Data listing ->
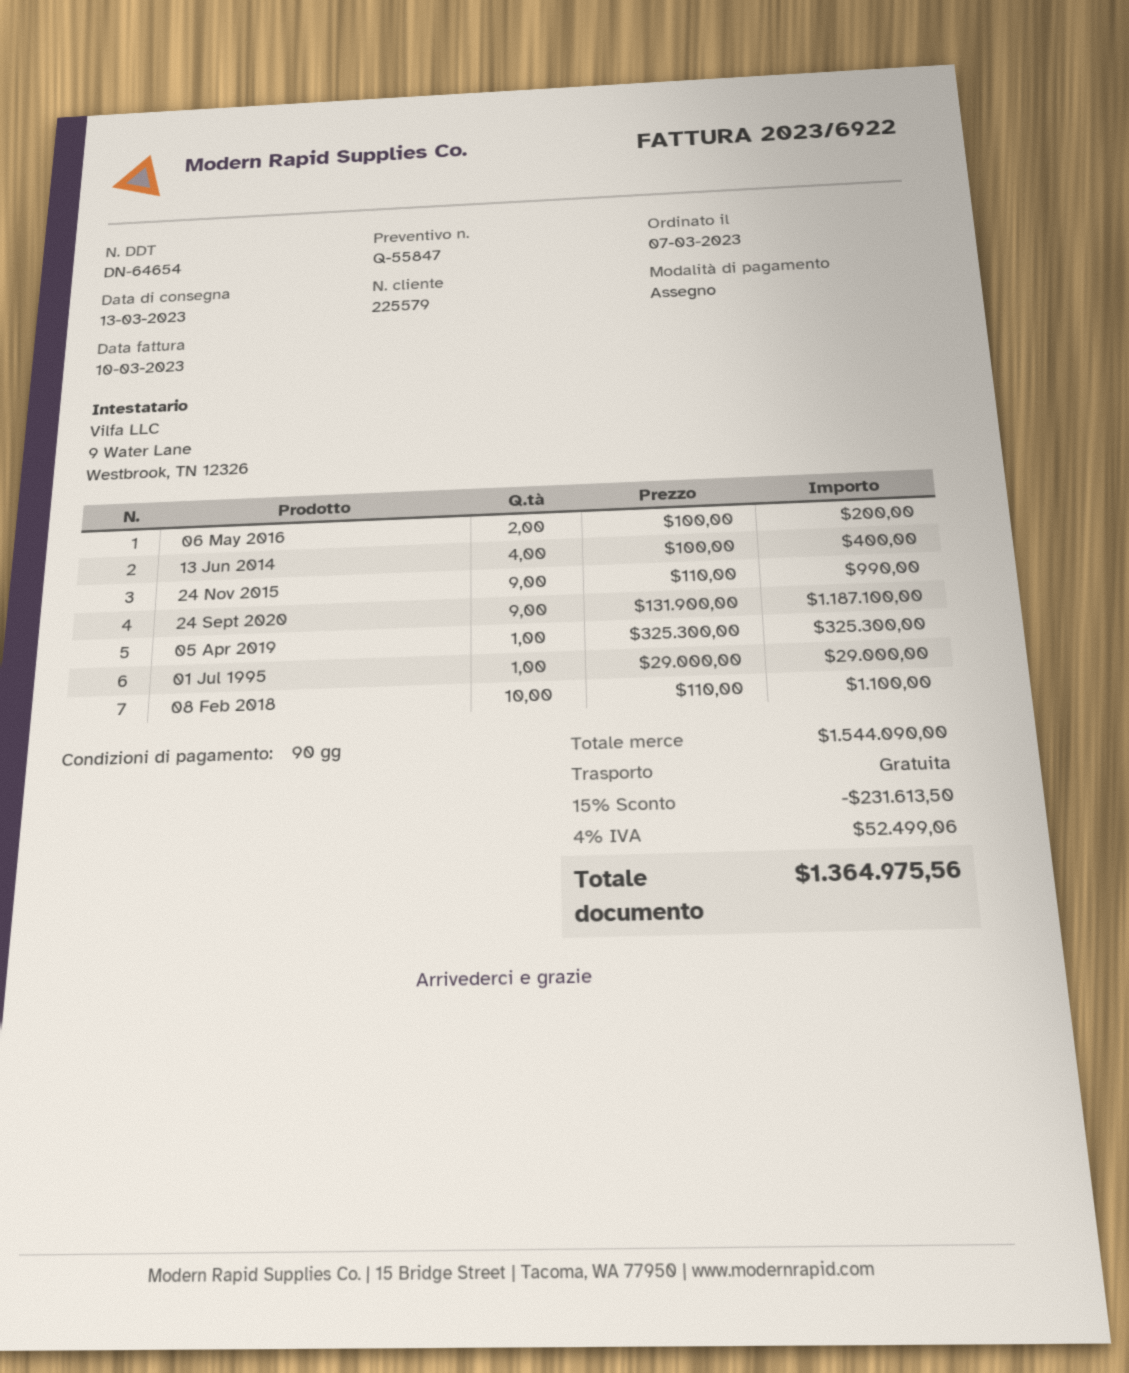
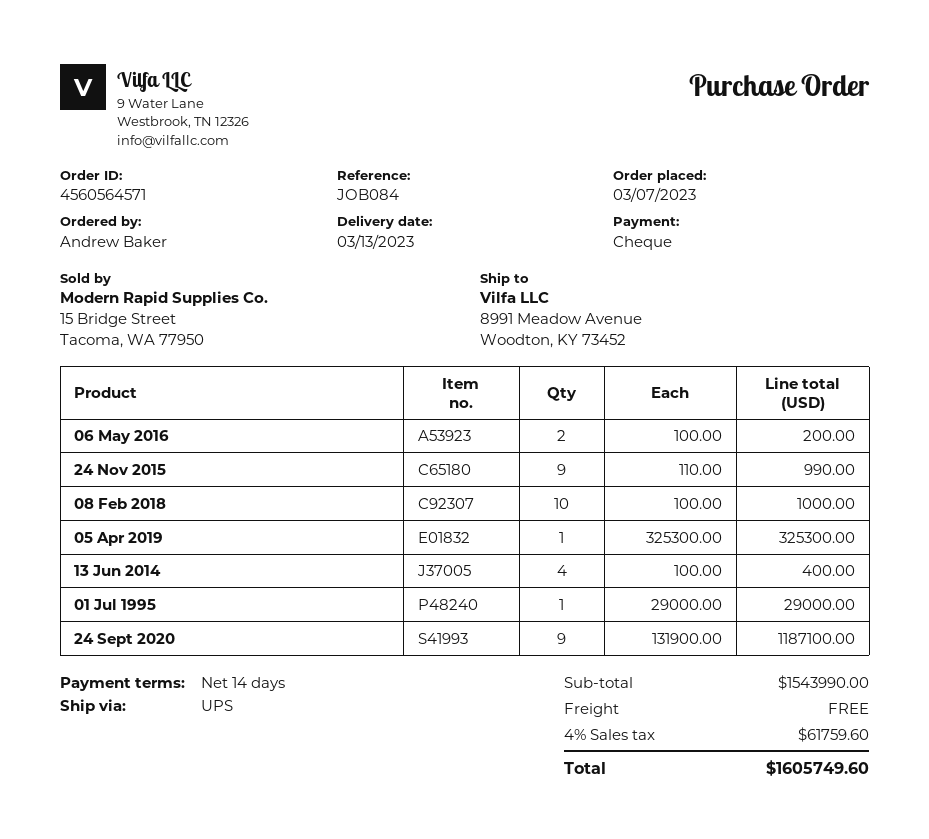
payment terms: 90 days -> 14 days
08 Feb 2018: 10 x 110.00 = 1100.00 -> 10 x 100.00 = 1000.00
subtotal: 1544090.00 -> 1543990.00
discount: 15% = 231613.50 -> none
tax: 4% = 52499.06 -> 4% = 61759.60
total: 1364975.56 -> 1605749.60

Problem to solve ->
Copy the records shown above in their entirety and exactly; images are to be left out.

Exercise solution ->
payment terms: 90 days -> 14 days
08 Feb 2018: 10 x 110.00 = 1100.00 -> 10 x 100.00 = 1000.00
subtotal: 1544090.00 -> 1543990.00
discount: 15% = 231613.50 -> none
tax: 4% = 52499.06 -> 4% = 61759.60
total: 1364975.56 -> 1605749.60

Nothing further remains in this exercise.